Specifically, the differential method calibration experiment process comprises the following steps: firstly, a differential method is adopted to complete the extraction of a group of liquid pixel points to be detected, and the method comprises the following processes: detecting by an array device to obtain light intensity data; calculating according to the light intensity data to obtain a reflectivity curve, specifically, comparing the detected light field with the background light field data to obtain the reflectivity curve; calculating according to the obtained reflectivity to obtain a differential curve, specifically differentiating the reflectivity values of adjacent pixel positions to obtain the differential curve; and calculating to obtain a differential peak value according to the differential curve, wherein a pixel point corresponding to the differential peak value is a pixel point needing to be extracted. And then, extracting other four groups of liquid pixel points to be measured by using a differential method to obtain concentration pixel point data of five groups of liquid, and performing linear fitting to obtain a theoretical calibration curve.

The Fresnel fitting sub-pixel position acquisition method comprises the following steps: obtaining a theoretical calibration curve, namely obtaining a concentration pixel curve of the device, and obtaining a concentration-angle relation curve through angle conversion; then, extracting pixel points of the liquid to be detected by a differential method; acquiring information of a plurality of pixels before and after a differential method pixel (for example, information of 250 pixels before and after and 501 pixels in total), wherein the pixel information includes light intensity information and coordinate information; fitting the optical Fresnel reflectivity by using a fitting method to obtain a reflectivity fitting function; and (4) deriving the reflectivity fitting function, wherein the position of the derivative function of 0 is the peak value of the Fresnel fitting formula, and the peak value corresponds to the position of a sub-pixel.

Fig. 1(a) is a flowchart of obtaining a reflectivity differential peak value in the fresnel fitting sub-pixel method process based on the array device to measure the refractive index according to the embodiment of the present invention, and fig. 1(b) is a flowchart of the fresnel fitting sub-pixel algorithm based on the array device to measure the refractive index according to the embodiment of the present invention, and it can be seen from the diagrams that the technical scheme of the present invention mainly includes the following steps:

1) the array device obtains a light intensity curve: firstly, an apparatus system based on array device refractive index measurement is built, and a distribution curve of reflected light is obtained by using the array device. Fig. 2 is a schematic structural diagram of a system device constructed based on an array device for measuring refractive index in the embodiment of the present invention, and as shown in fig. 2, the system device mainly includes a semiconductor laser LD 1, a triangular prism 2, a sample cell 3, an array device 4, and a PC automation control terminal 5. Wherein, the array device detects the air background light in the sample cell to obtain the total reflection background light intensity curve

N_iCorresponding to the pixel value size of the ith pixel,

the light intensity value under the air background is detected by the array device when the liquid to be detected is in the sample pool to obtain a light intensity curve x of a detected light field_i(N_i,I_i). I is 1,2,3 … N, N is the maximum number of pixels of the array device, I_iThe corresponding intensity at the ith pixel.

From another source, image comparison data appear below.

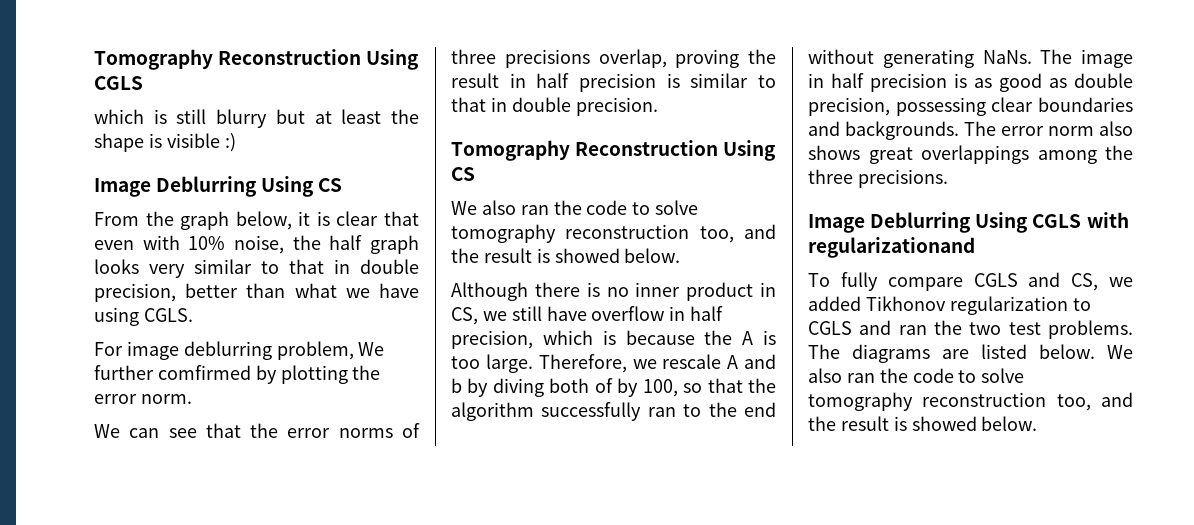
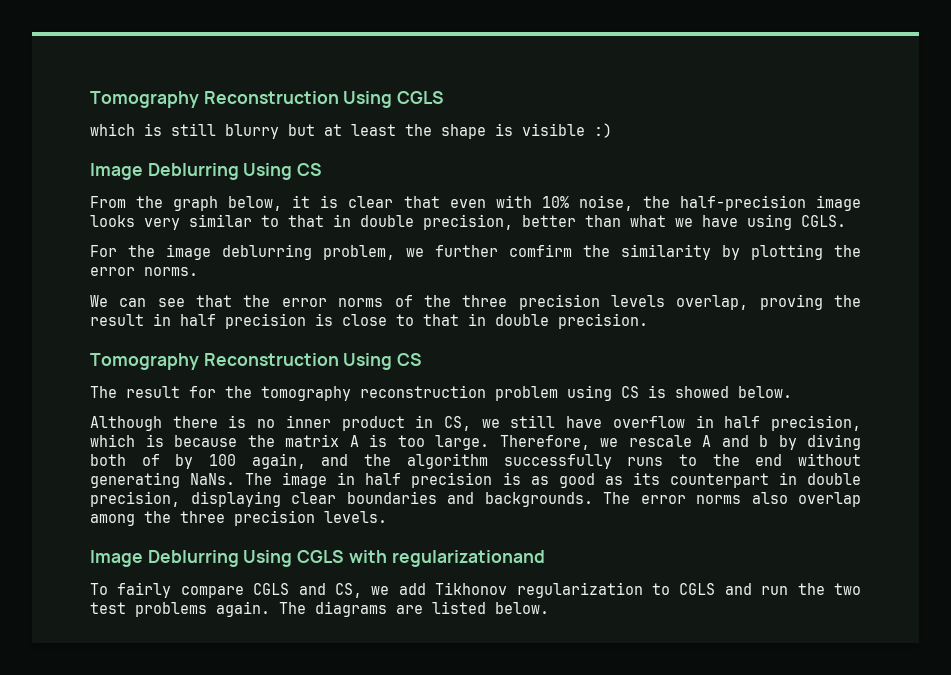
[329,235,420,254] half graph -> [679,195,861,211] half-precision image
(123, 349) none -> [128,245,155,257] the
[358,342,385,356] [94,365,251,380] We further comfirmed -> [406,244,711,260] we further comfirm the similarity
[140,394,192,404] norm. -> [144,267,198,276] norms.
[451,49,590,68] three precisions -> [423,294,665,310] the three precision levels
[690,73,749,88] similar -> [342,314,387,326] close
[451,200,699,215] [451,224,776,243] [451,248,532,263] We also ran the code to solve tomography reconstruction too, and the result -> [90,385,639,401] The result for the tomography reconstruction problem using CS
(733, 337) none -> [285,434,339,447] matrix
[642,378,743,397] 100, so that -> [209,453,349,469] 100 again, and
[647,407,676,417] ran -> [627,457,664,466] runs
[1074,73,1133,88] [808,97,986,116] double precision, possessing -> [632,472,861,488] [90,491,281,507] its counterpart in double precision, displaying
[1048,121,1133,136] [808,145,1029,164] norm also shows great overlappings -> [696,492,861,507] norms also overlap
[857,169,948,188] precisions. -> [234,510,387,526] precision levels.
[840,272,878,291] fully -> [117,582,172,598] fairly
[808,296,861,311] added -> [398,583,426,595] add
[898,325,927,335] ran -> [761,586,789,595] run
[1048,320,1133,339] problems. -> [135,601,270,617] problems again.
[1107,345,1133,359] [808,368,1025,383] [808,392,1133,411] [808,416,1038,431] We also ran the code to solve tomography reconstruction too, and the result is showed below. -> (549, 608) none

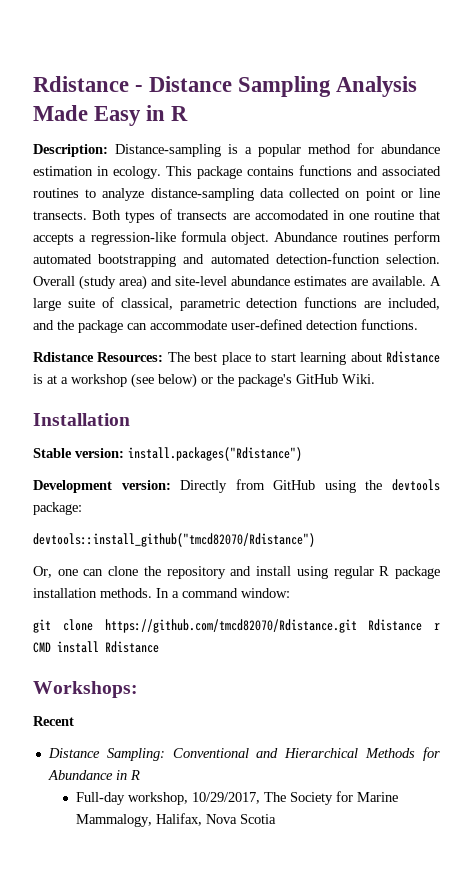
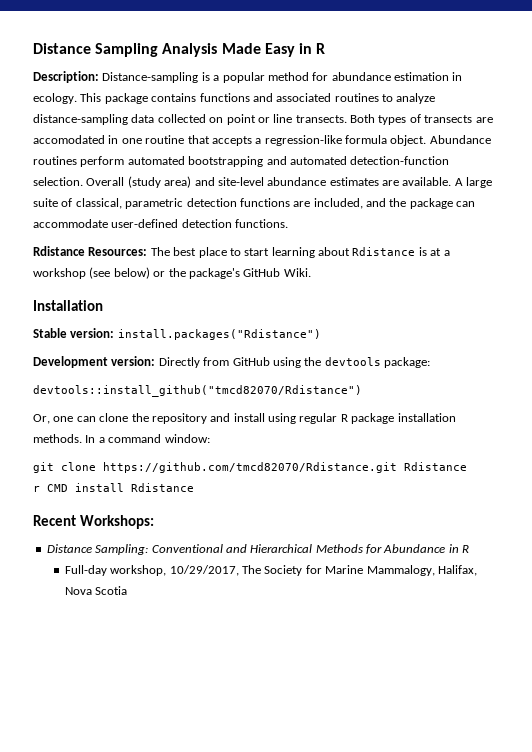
[33,76,144,92] Rdistance - -> (33, 48) none
(423, 625) none -> (467, 466) //
(159, 647) none -> [33,515,76,526] Recent
[33,716,74,726] // Recent -> (154, 522) none

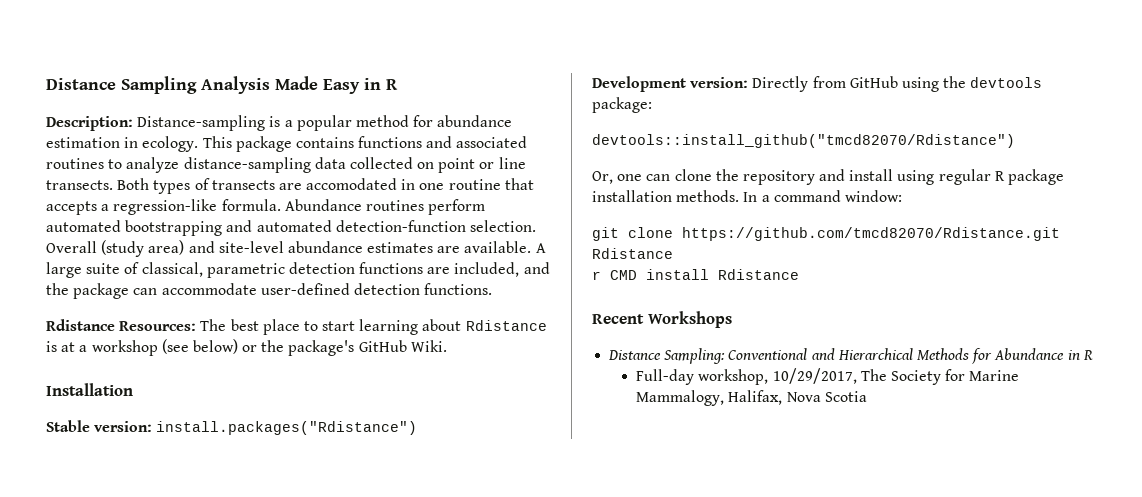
[345,135,427,146] formula object. -> [221,199,281,211] formula.
[79,515,154,529] Workshops: -> [647,311,732,328] Workshops

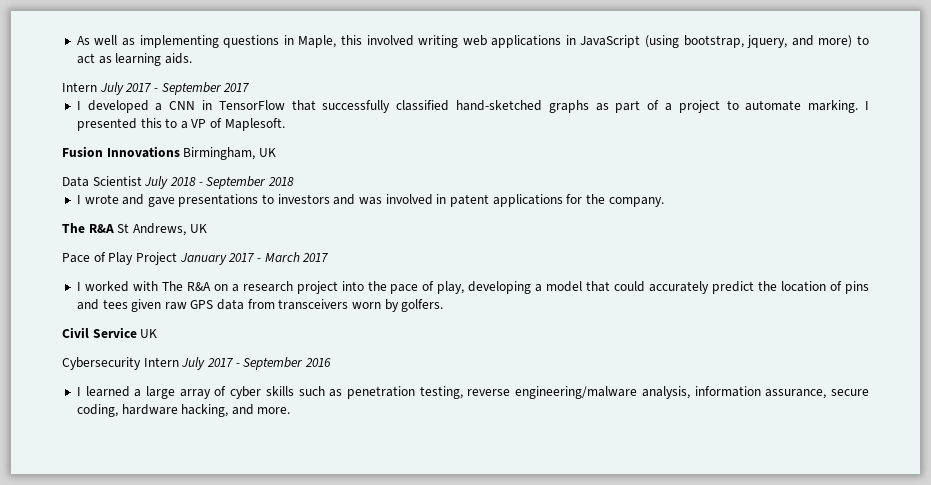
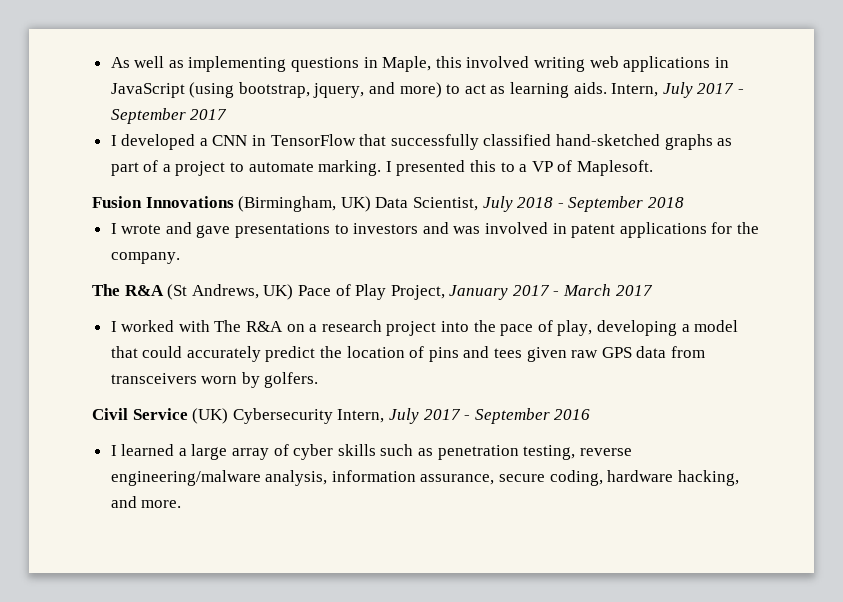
[62,82,97,92] // Intern -> [611,83,659,97] Intern,
[183,147,276,160] [62,176,142,187] Birmingham, UK // Data Scientist -> [238,196,478,212] (Birmingham, UK) Data Scientist,
[117,223,207,236] St Andrews, UK // -> [167,284,294,300] (St Andrews, UK)
[135,252,177,265] Project -> [390,285,445,300] Project,
[140,329,158,338] [62,357,179,370] UK // Cybersecurity Intern -> [192,408,385,424] (UK) Cybersecurity Intern,

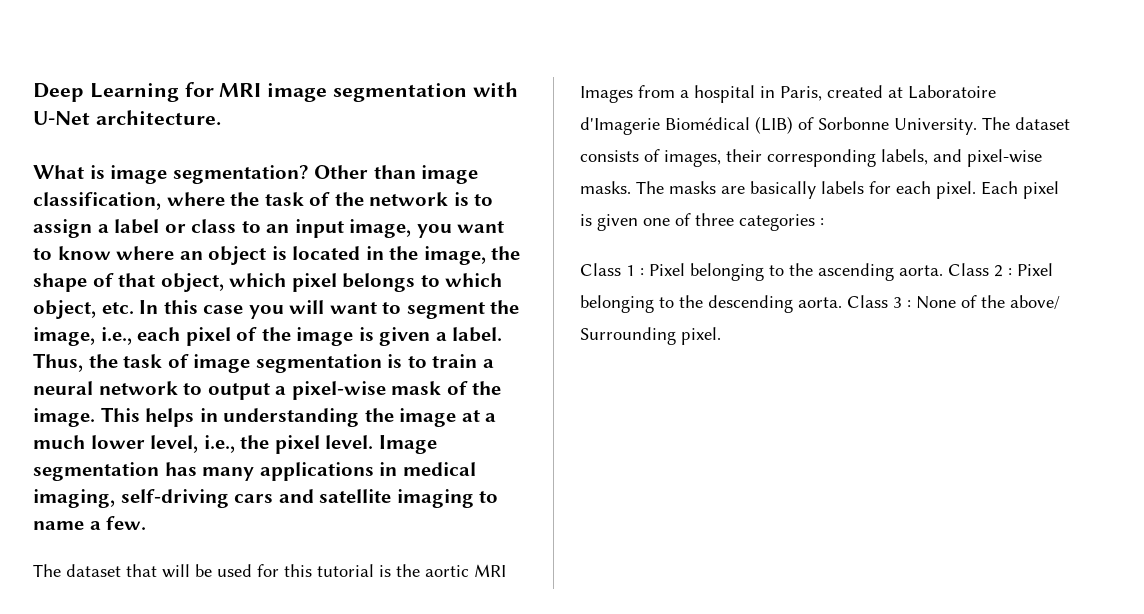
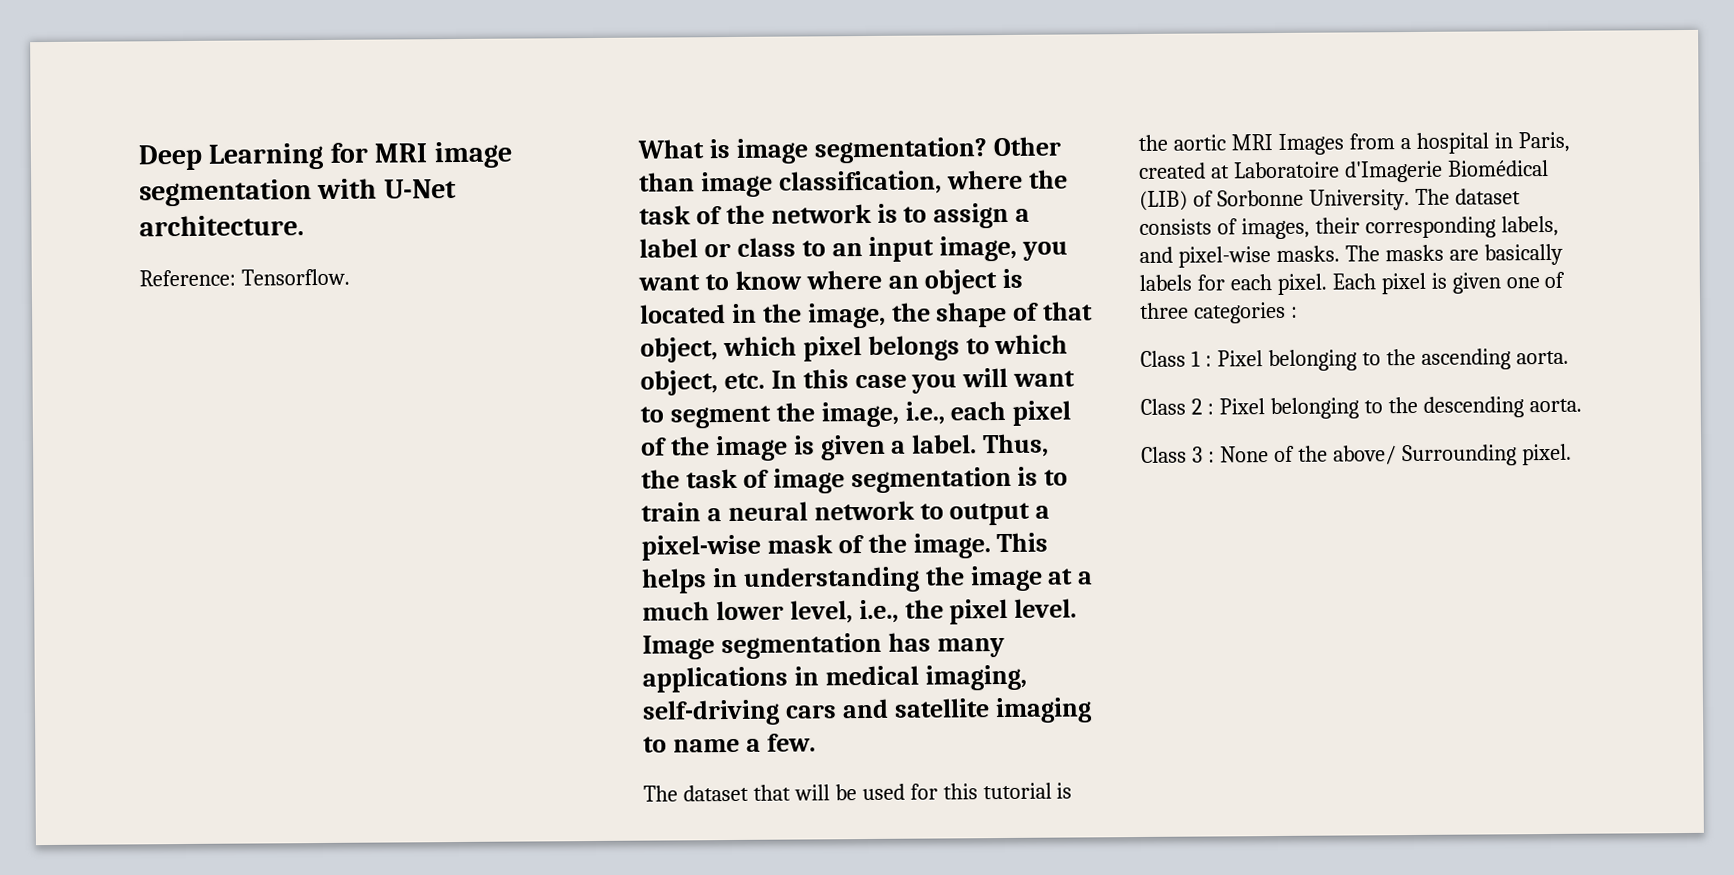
(221, 118) none -> [139,268,350,287] // Reference: Tensorflow.
(943, 270) none -> (1569, 357) //
(842, 302) none -> (1582, 405) //

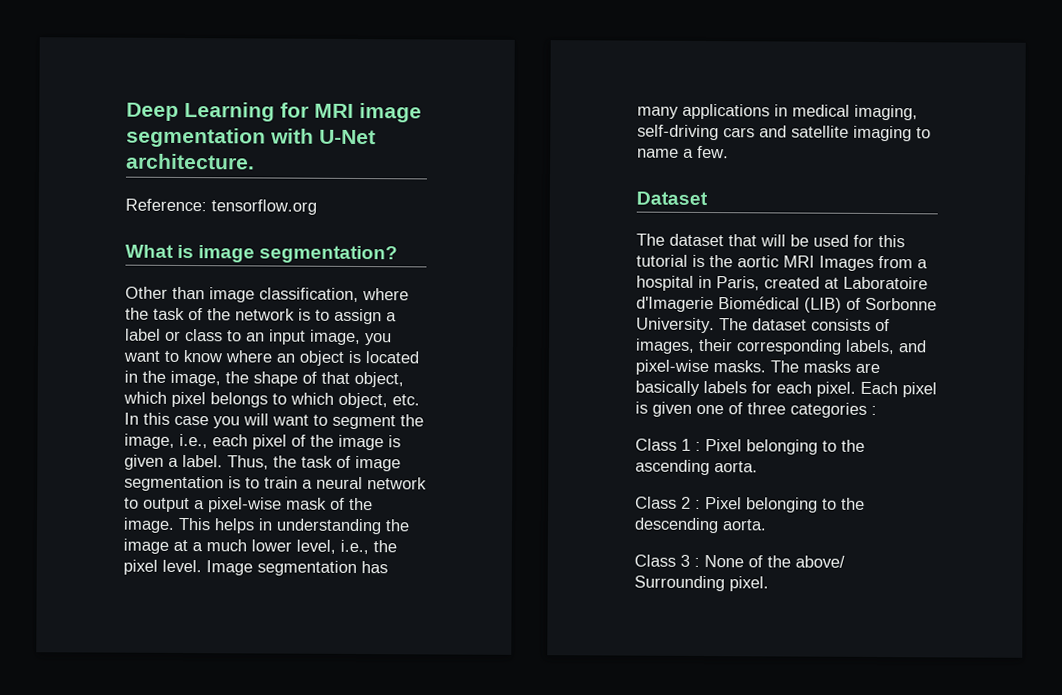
[240,268,350,286] Tensorflow. -> [211,199,317,215] tensorflow.org
(987, 150) none -> (399, 254) //
(816, 742) none -> [636,191,708,206] // Dataset

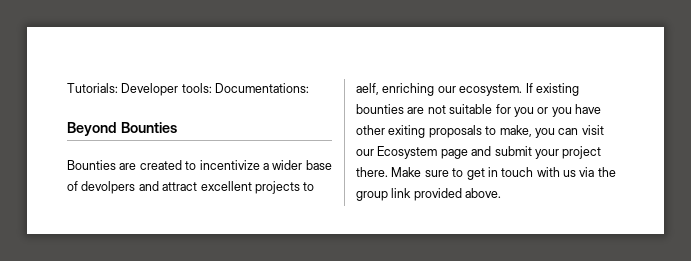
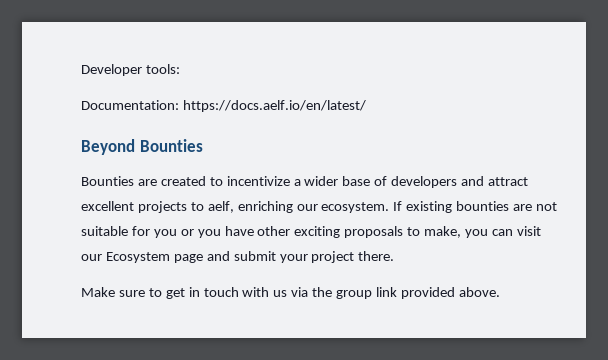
[67,83,118,93] Tutorials: -> (81, 70) none
[215,83,310,93] Documentations: -> [81,100,366,112] // Documentation: https://docs.aelf.io/en/latest/
[81,181,136,194] devolpers -> [391,176,458,188] developers
[388,125,426,138] exiting -> [294,226,341,238] exciting
(388, 172) none -> (395, 256) //

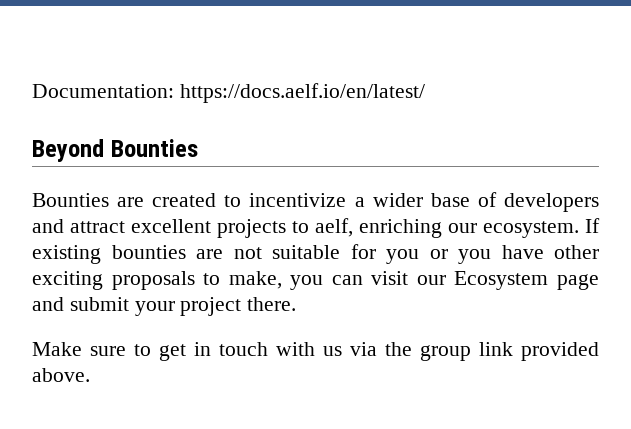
[81,64,180,76] Developer tools: // -> (32, 91) none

2) Obtaining a reflectivity curve: for the liquid to be detected, the corresponding reflectivity curve can be obtained by utilizing the light intensity of the background light field in the step 1) and the detection light intensity curve corresponding to the liquid to be detected. The data of the light intensity curve of the detection light field and the light intensity curve of the background light field at the same pixel position are divided one by one to obtain the reflectivity curve r of the reflectivity along with the pixel position_i(N_i,r_i) Wherein r is_iCorresponds to the Nth_iReflectance value at individual pixel, i.e.

3) Obtaining a reflectivity differential curve: using the reflectivity curve obtained in the step 2) to subtract the reflectivity values of the adjacent pixel positions, thus obtaining a curve R with the reflectivity differential value changing along with the pixel position_i(N_i,R_i) Wherein N is_iCorresponding to the size of the pixel value of the ith pixel, R_iThe reflectance differential value corresponding to the i-th pixel, i.e. R_i＝r_i+1-r_i。

4) Obtaining a reflectivity curve differential peak value: using the reflectance differential curve R of 3) above_iFor curve R_iIts peak is sought. The pixel position N corresponding to the peak value_iThat is, the pixel position corresponding to the critical angle of the liquid to be measured at this time is obtained, and a group of concentration pixel data points (C) of the liquid is obtained_i,N_i)。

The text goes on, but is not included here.